La mexicana apartó los ojos.

— ¿Está usted triste, señor? —le preguntó en voz baja—. ¿Acaso Rosa puede ayudarle en algo?

Durante un momento Edward no entendió del todo lo que ella quería decir. Luego se dio cuenta de que había estado mirándole la abultada bragueta del pijama.

— ¿Qué sabes tú de esas cosas?

—Tengo padre y cinco hermanos. Y en mi casa tengo que ayudarles a todos.

Él se quedó mirándola.

— ¿Cuántos años tienes, Rosa?

Ésta seguía evitando mirarle a los ojos.

—Tengo dieciséis, señor.

— ¡Mierda! —dijo él—. ¿Y jodes con todos ellos?

—No, señor. Solamente... —Cerró la mano y la movió arriba y abajo delante de sí misma.

Edward sonrió.

—No hace falta, Rosa —le dijo suavemente—. Pero de todos modos, gracias.

La muchacha asintió muy seria y salió de la habitación. Edward la vio retirarse moviendo las caderas. Para ella aquello no tenía importancia, pensó. Era el ambiente en el que vivía.

Apagó el cigarrillo en el cenicero y mordió un pedazo de bollo. Era muy dulce, no se parecía en nada a los daneses de Nueva York. Aquí estaban cubiertos de una capa de azúcar. Lo mojó en el café.

Volvió a mirar fijamente a la máquina de escribir.

— ¿Qué te parece? —Se preguntó a sí mismo en voz alta—. ¿Tienes ganas de escribir una novela?

La hoja en blanco parecía ser una respuesta.
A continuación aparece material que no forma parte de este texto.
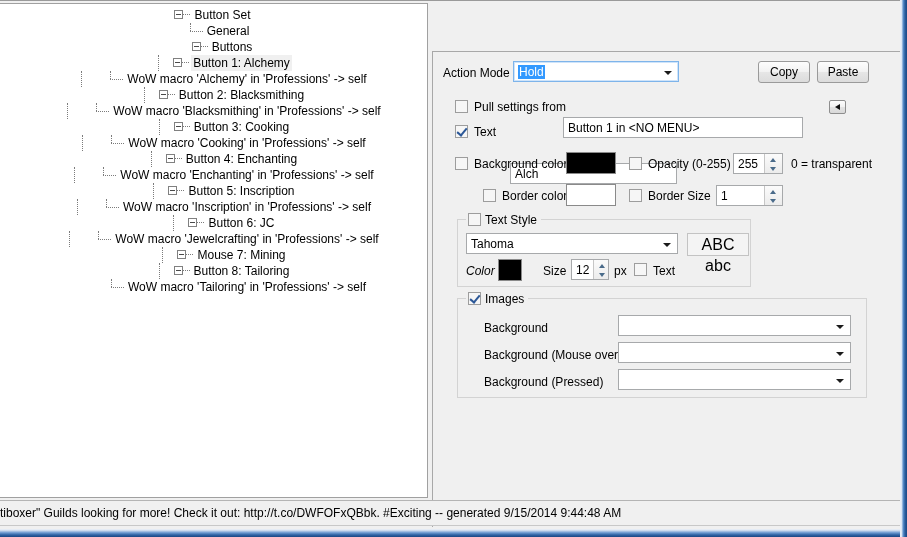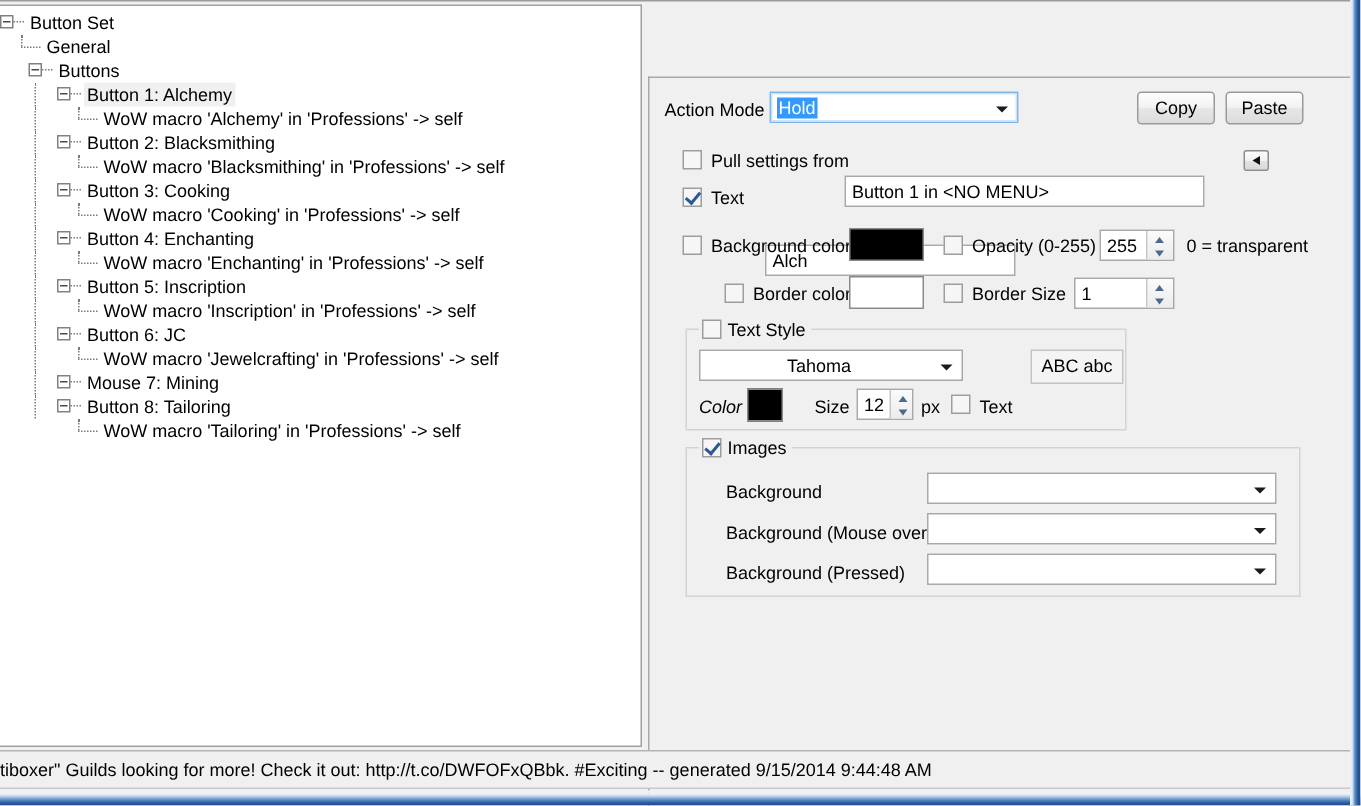"Button Set" #tree-scroll { text-align: none -> center }
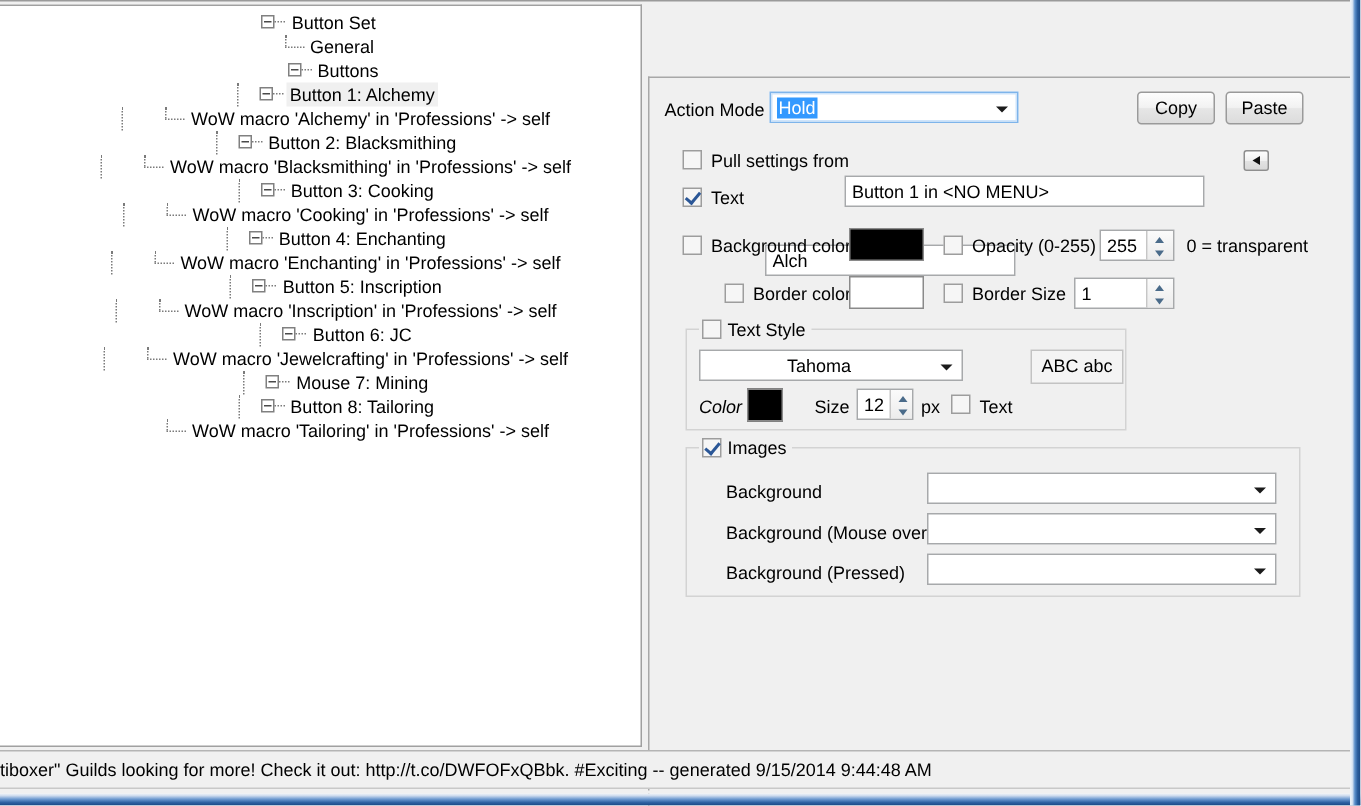"Tahoma" div.combo { text-align: center -> none; width: 176px -> 212px }
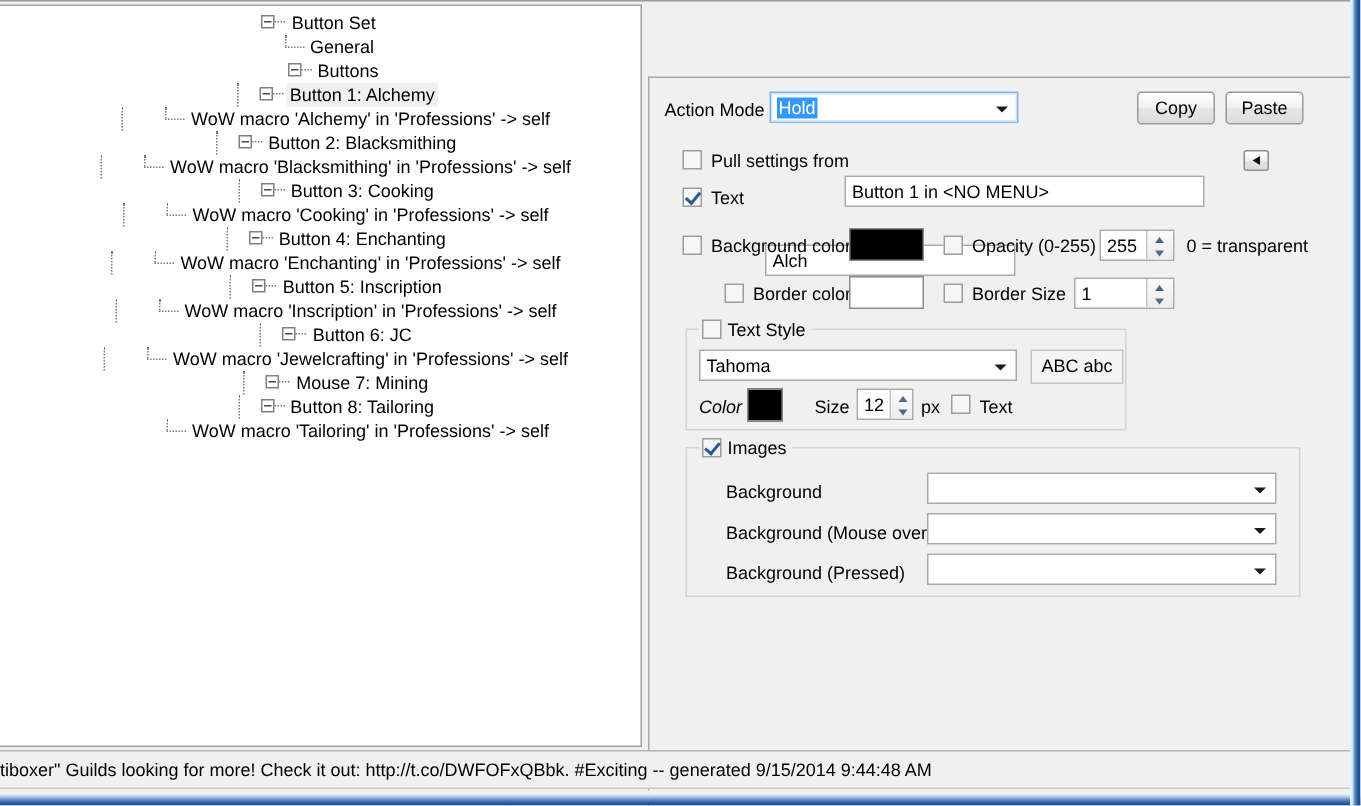"ABC abc" .sample { font-size: 12px -> 16px }
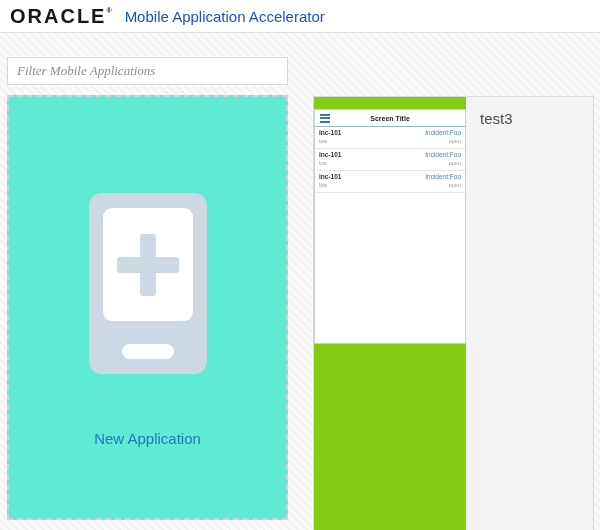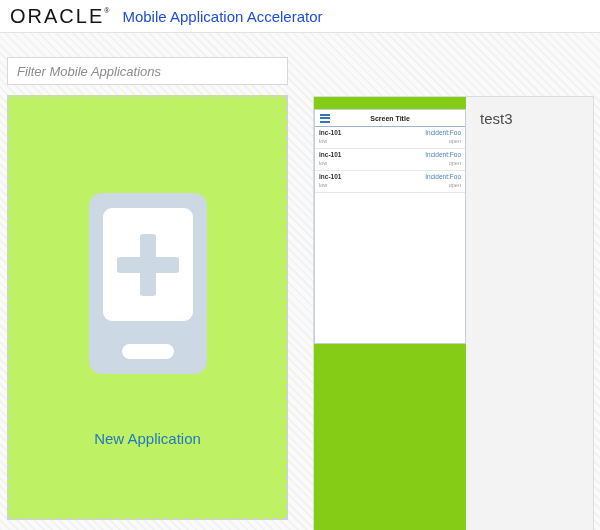"ORACLE" .brand { font-weight: 400 -> 700 }
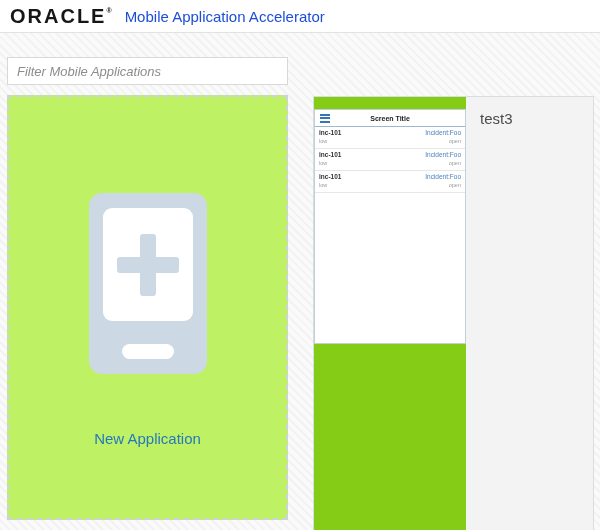"Filter Mobile Applications" .filter-box input { font-family: Liberation Sans, sans-serif -> Liberation Serif, serif }
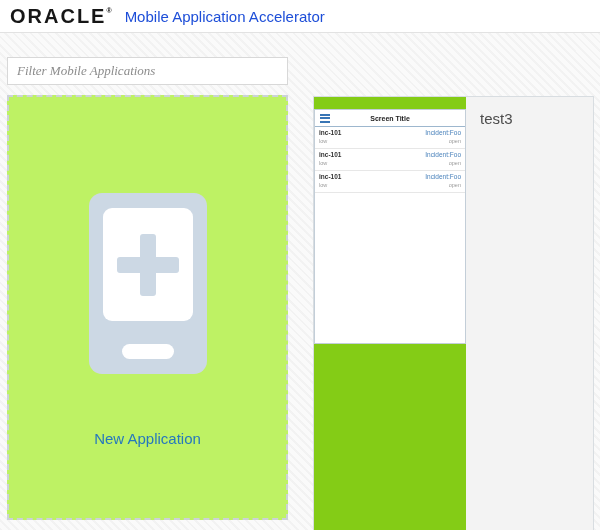"New Application" .new-tile { background: #bef264 -> #5eead4 }
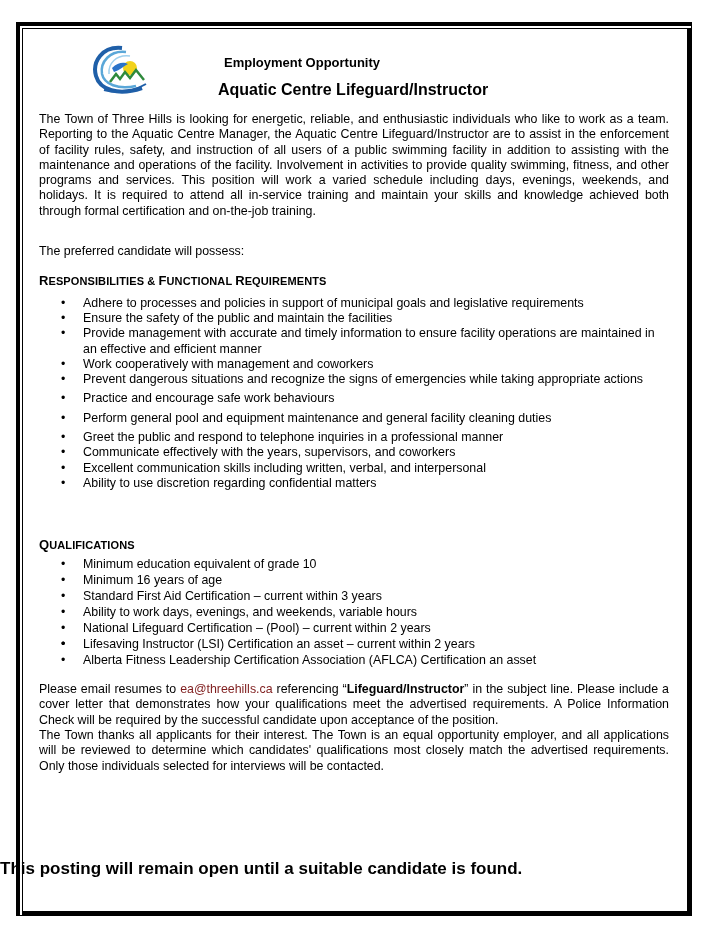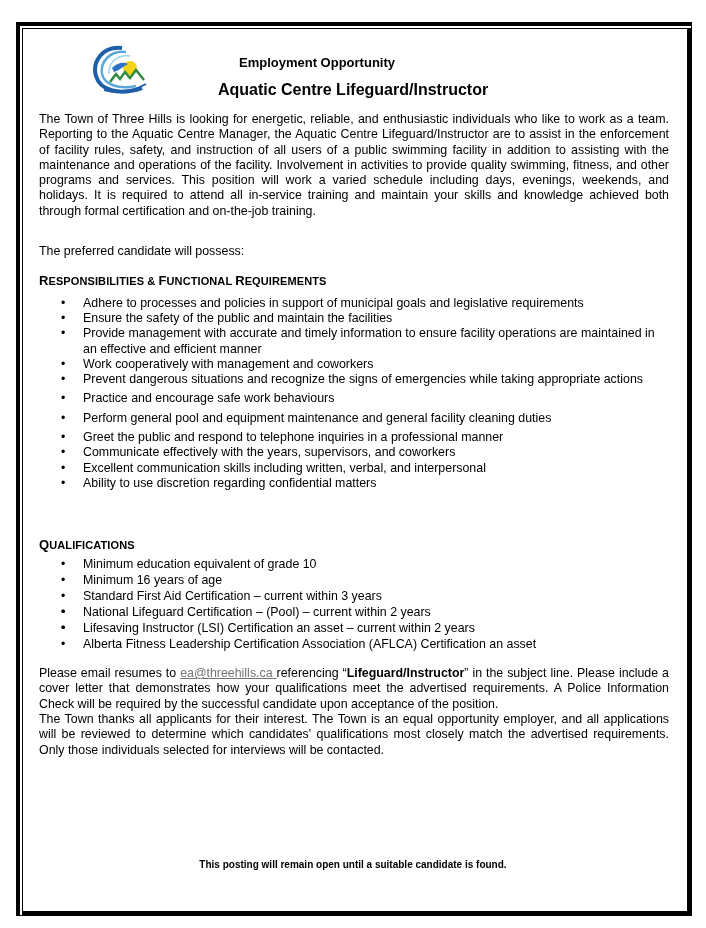"Employment Opportunity" .hdr1 { padding-left: 15px -> 0 }
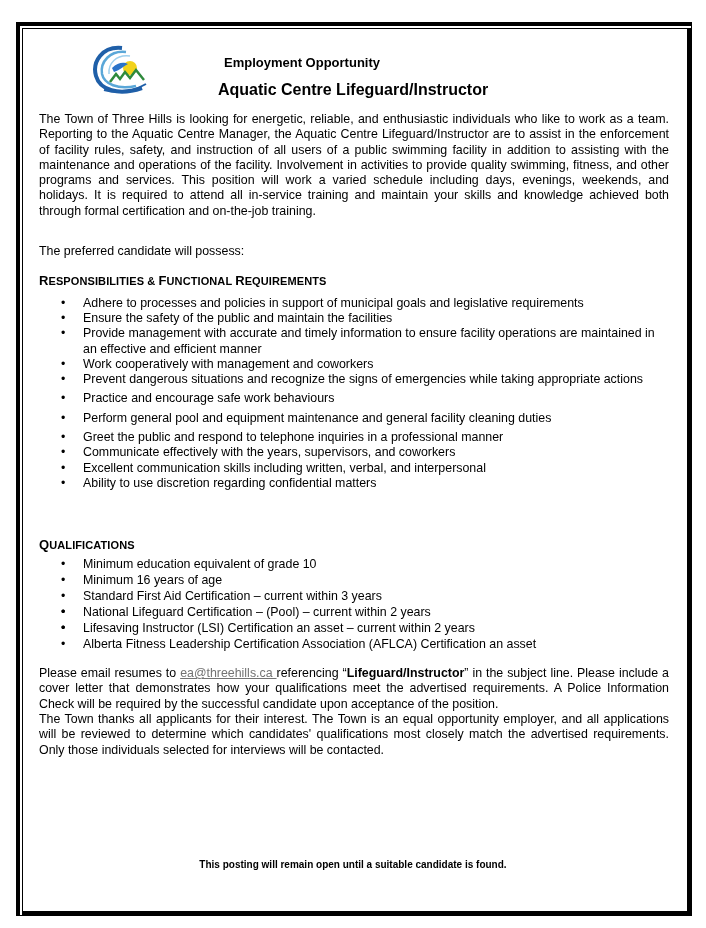"Ability to work days, evenings," span { html: none -> <span>Ability to work days, evenings, and weekends, variable hours</span> }
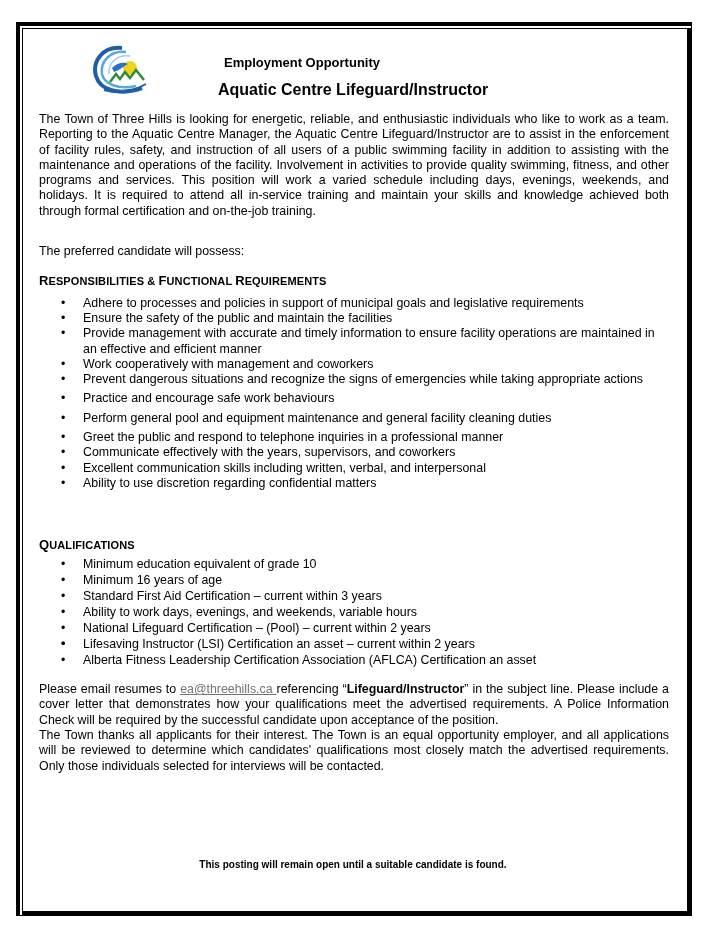"ea@threehills.ca" .email-link { color: #737373 -> #7f1d1d; text-decoration: underline -> none }
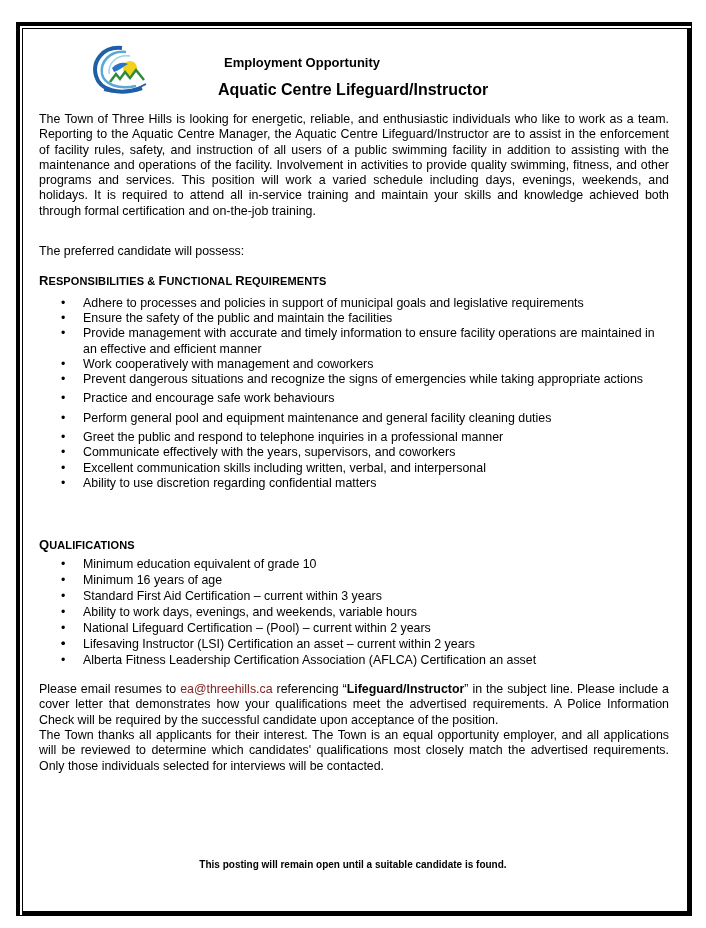"This posting will remain open" .closing { font-size: 10px -> 17px; text-align: center -> none }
En aquel momento el teléfono comenzó a sonar y lo cogió.

— ¿Diga?

—Buenos días —le dijo Kathy que, tal como le dijera su hermana, trabajaba de secretaria para A. J. — ¿Qué vas a hacer hoy?

—Me han dado la hoja de despido. Tengo que ir a inscribirme en el desempleo.

—Hazlo mañana por la mañana, A. J. quiere verte hoy a las tres.

— ¿Tiene algún trabajo para mí?

—No lo sé. Sólo me ha dicho que te llamara para que vinieras. A lo mejor hay suerte.

—Allí estaré. ¿Qué vas a hacer esta noche?

—Nada de particular.

— ¿Qué te parece si pasamos una hora feliz?

— ¿En mi apartamento o en un bar?

—En tu apartamento.

Kathy dudó unos momentos.

—De acuerdo, pero trae una botella. ¿Te parece bien a las seis?

—Muy bien.

—Y trae también gomas. Ahora estoy en los días más críticos —añadió la muchacha.

—Me encargaré de eso. Hasta luego. Te veré en la oficina a las tres.

Colgó el teléfono y cogió la taza de café.

—Te doy otro día de asueto —le dijo a la máquina de escribir, que no le contestó.

Dio un último sorbo de café. Treinta mil dólares en el banco, un buen apartamento, dos coches, una hija de tres años y una esposa que se ganaba la vida por su cuenta. ¿Qué más podía pedir?

No obtuvo respuesta. Nada había cambiado. En lo único que pensaba era en más coños y más dinero.